---
title: "jmatrixpp"
author: "Juan Domingo"  
output: rmarkdown::html_vignette
bibliography: parallelpam.bib
vignette: >
  %\VignetteIndexEntry{jmatrixpp}
  %\VignetteEngine{knitr::rmarkdown}
  %\VignetteEncoding{UTF-8}
---

```{r, include = FALSE}
knitr::opts_chunk$set(
  collapse = TRUE,
  comment = "#>"
)
```

# Load package

```{r setup}
library(parallelpam)
```

# Please, read this

This is a copy of the vignette of package `jmatrix` (@R-jmatrix). It is included
here since `jmatrix` is underlying this package and you will need to know
how to prepare your data to be processed by `parallelpam`. But you must
NOT load package `jmatrix`;  all the functions detailed below are
already included into `parallelpam` (@R-parallelpam)
and are available just by loading it with `library(parallelpam)`.

# Purpose  

The package `jmatrix` (@R-jmatrix) was originally conceived as a tool for other
packages, namely `parallelpam` (@R-parallelpam) and `scellpam` (@R-scellpam) which
needed to deal with very big matrices which might not fit in the memory of the
computer, particularly if their elements are of type `double` (in most modern
machines, 8 bytes per element) whereas they could fit if they were matrices of
other  data types, in particular of floats (4 bytes per element).

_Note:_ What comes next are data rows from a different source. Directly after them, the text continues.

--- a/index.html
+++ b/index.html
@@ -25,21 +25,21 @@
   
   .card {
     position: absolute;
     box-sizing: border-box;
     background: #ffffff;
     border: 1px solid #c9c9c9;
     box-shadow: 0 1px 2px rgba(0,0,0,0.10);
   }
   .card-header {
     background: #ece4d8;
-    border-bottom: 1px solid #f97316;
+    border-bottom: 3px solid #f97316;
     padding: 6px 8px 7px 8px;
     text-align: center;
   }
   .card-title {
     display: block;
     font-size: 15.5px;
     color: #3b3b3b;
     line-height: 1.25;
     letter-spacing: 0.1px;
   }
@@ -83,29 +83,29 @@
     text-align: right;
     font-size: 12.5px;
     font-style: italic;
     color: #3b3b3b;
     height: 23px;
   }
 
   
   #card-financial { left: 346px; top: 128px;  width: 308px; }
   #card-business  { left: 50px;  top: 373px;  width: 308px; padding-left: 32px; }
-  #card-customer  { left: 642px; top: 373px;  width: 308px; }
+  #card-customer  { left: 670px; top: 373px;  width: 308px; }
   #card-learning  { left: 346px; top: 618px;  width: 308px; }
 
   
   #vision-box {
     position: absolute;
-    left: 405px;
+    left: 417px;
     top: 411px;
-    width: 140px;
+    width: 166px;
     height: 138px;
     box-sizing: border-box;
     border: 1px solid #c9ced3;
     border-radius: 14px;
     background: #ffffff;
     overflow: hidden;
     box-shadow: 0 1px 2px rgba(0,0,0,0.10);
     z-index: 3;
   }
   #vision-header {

Unfortunately, R is not a strongly typed language. Double is the default 
type in R and it is not easy to work with other data types. Trials like 
the package float (@R-float) have been done, but to use them you have to coerce a
matrix already loaded in R memory to a float matrix, and then you can delete it.
But, what happens if you computer has not memory enough to hold the matrix in
the first place?. This is the problem this package tries to address.

Our idea is to use the disk as temporarily storage of the matrix in a
file with a internal binary format (`jmatrix` format). This format has a 
header of 128 bytes with information like type of matrix (full, sparse or
symmetric), data type of each element (char, short, int, long, float, double or
long double), number of rows and columns and endianness; then comes the content 
as binary data (in sparse matrices zeros are not stored; in symmetric matrices
only the lower-diagonal is stored) and finally the metadata (currently, 
names for rows/columns if needed and an optional comment).

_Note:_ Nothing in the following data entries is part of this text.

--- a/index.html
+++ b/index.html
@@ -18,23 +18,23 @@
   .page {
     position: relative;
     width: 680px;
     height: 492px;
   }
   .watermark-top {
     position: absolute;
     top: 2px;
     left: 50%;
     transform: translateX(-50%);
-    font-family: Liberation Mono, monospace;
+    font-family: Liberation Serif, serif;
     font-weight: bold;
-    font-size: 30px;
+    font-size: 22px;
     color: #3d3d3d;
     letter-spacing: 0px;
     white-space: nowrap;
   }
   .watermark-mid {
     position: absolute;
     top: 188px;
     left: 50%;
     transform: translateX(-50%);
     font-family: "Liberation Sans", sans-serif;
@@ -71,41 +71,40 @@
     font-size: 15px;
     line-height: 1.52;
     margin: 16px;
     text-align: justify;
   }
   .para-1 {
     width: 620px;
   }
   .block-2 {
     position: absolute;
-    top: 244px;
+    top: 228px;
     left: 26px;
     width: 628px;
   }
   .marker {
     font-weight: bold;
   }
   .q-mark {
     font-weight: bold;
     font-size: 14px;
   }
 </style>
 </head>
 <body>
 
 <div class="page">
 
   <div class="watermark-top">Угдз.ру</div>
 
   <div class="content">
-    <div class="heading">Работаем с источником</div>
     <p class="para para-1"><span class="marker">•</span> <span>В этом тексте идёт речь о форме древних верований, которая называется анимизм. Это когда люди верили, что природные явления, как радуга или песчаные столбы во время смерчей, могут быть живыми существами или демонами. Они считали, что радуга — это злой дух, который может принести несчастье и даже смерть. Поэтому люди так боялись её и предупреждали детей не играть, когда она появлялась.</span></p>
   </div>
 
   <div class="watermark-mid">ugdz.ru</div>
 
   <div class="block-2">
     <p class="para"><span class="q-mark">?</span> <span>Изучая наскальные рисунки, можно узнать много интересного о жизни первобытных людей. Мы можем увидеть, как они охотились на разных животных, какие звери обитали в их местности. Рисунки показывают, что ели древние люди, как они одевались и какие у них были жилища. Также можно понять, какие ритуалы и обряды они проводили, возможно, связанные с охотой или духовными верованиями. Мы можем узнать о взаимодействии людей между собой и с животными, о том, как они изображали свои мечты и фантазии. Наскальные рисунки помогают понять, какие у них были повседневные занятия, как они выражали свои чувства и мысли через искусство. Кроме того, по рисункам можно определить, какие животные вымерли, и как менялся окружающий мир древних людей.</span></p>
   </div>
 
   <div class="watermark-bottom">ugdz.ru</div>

Such files are created and loaded by functions written in C++ which are 
accessible from `R` with Rcpp (@R-Rcpp). The file, once loaded, uses strictly the
needed memory for its data type and can be processed by other C++ functions
(like the PAM algorithm or any other numeric library written in C++) also
from inside `R`.

The matrix contained in a binary data file in `jmatrix` format cannot be 
loaded directly in `R` memory as a `R` matrix (that would be impossible, 
anyway, since precisely this package is done for the cases in which such 
matrix would NOT fit into the available RAM). Nevertheless, limited access
through some functions is provided to read one or more rows or one or 
more columns as `R` vectors or matrices (obviously, coerced to double).

The package `jmatrix` must not be considered as a final, finished
software. Currently is mostly an instrumental solution to address our needs and
we make available as a separate package just in case it could be useful for
anyone else.

# Workflow

## Debug messages

First of all, the package can show quite informative (but sometimes 
verbose) messages in the console. To turn on/off such messages you can use.
```{r}
ParallelpamSetDebug(TRUE,TRUE)
# Initially, state of debug is FALSE.
```
which turns on messages related with the PAM algorithm (first TRUE) and also with the
loading/saving of the binary matrices (second TRUE)

## Data storage

As stated before, the binary matrix files should normally be created 
from C++ getting the data from an external source
like a data file in a format used in bioinformatics or a .csv file. 
These files should be read by chunks. As an example,
look at function `CsvToJMat` in package `scellpam`.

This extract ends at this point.